Gaëtan Nicot. Pop 80 habillée jazz - Quimper

Les Aprèm'Jazz ont joué, ce week-end, au Ceili, la carte de l'originalité. Le pianiste Gaëtan Nicot a interprété des titres de son disque « Jazz radiophonique eighties », des tubes... pop-rock (!) d'une décennie parfois injustement décriée.

Dans le prolongement des jazzmen des années 40 qui remaniaient les mélodies de Broadway, le Gaëtan Nicot Trio « défigure » une poignée de musiques familières, qualifiées en leur temps de scies FM.

« En leur façonnant un nouveau visage, il dévoile une identité sublimée mais schizophrénique. Car, constamment troublé par les bouleversements, l'auditeur ne peut que se détacher des originaux devenus trop instables et se raccrocher à la solidité de jeu de ce triangle musical qui s'élance dès lors vers de nouveaux horizons », notait à juste titre un critique de Citizen Jazz. Il faut, de fait, sacrément tendre l'oreille pour distinguer le magnifique slow « Everybody's got to learn sometime » des Korgis, numéro un en France à l'été 80. Idem en ce qui concerne l'entraînant « Walk like an Egyptian », best-seller au Billboard américain à l'hiver 1986-87.

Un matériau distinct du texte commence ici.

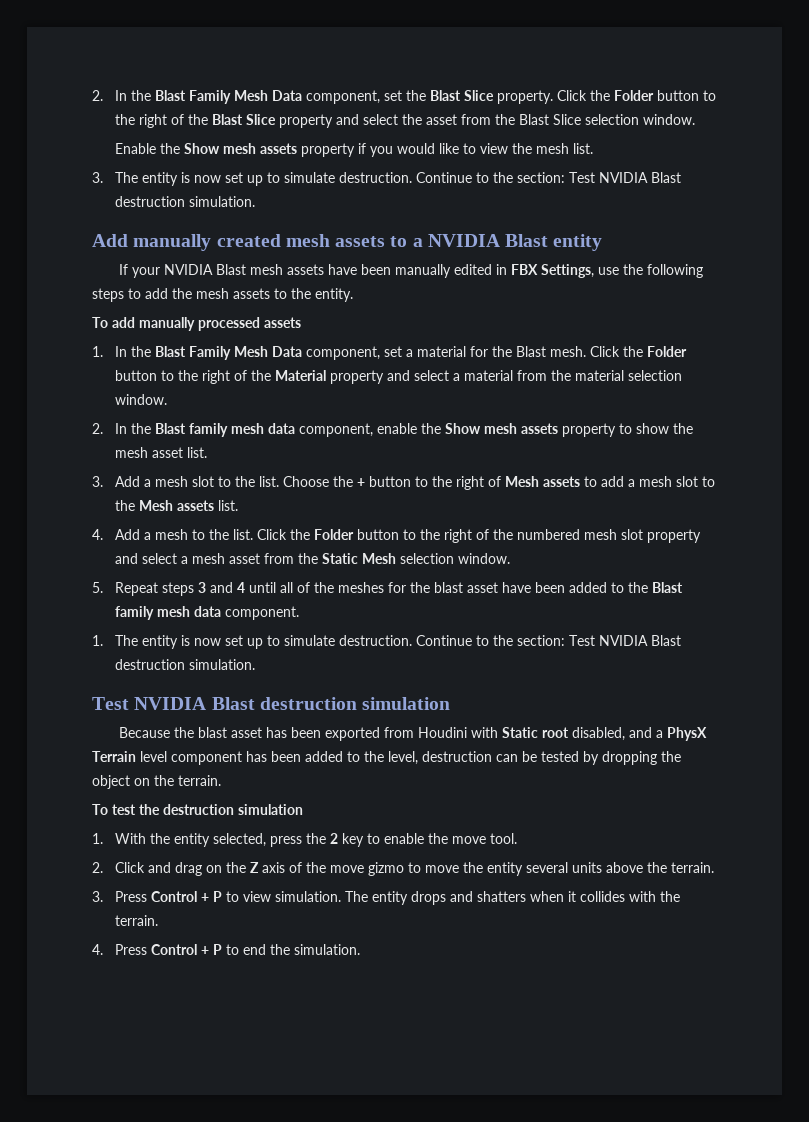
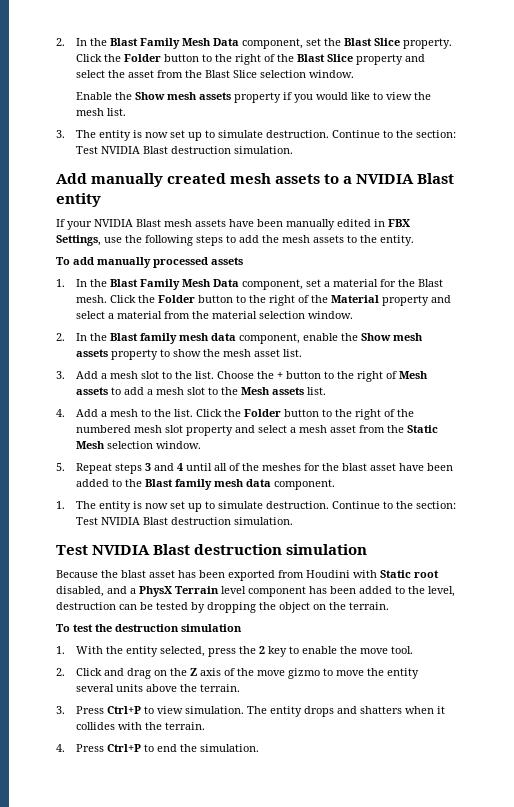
- 3. Press Control + P to view simulation.
+ 3. Press Ctrl+P to view simulation.
- 4. Press Control + P to end the simulation.
+ 4. Press Ctrl+P to end the simulation.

Au final, c'est sans conteste sur le tribal « Sunday bloody sunday » cher à U2 que le trio de Gaëtan Nicot (efficacement complété par Étienne Gallac à la basse électrique et Christophe Lavergne à la batterie) se promène avec le plus d'aisance, habillée de décalages discrets qui enrobent des lignes claires mais ambiguës.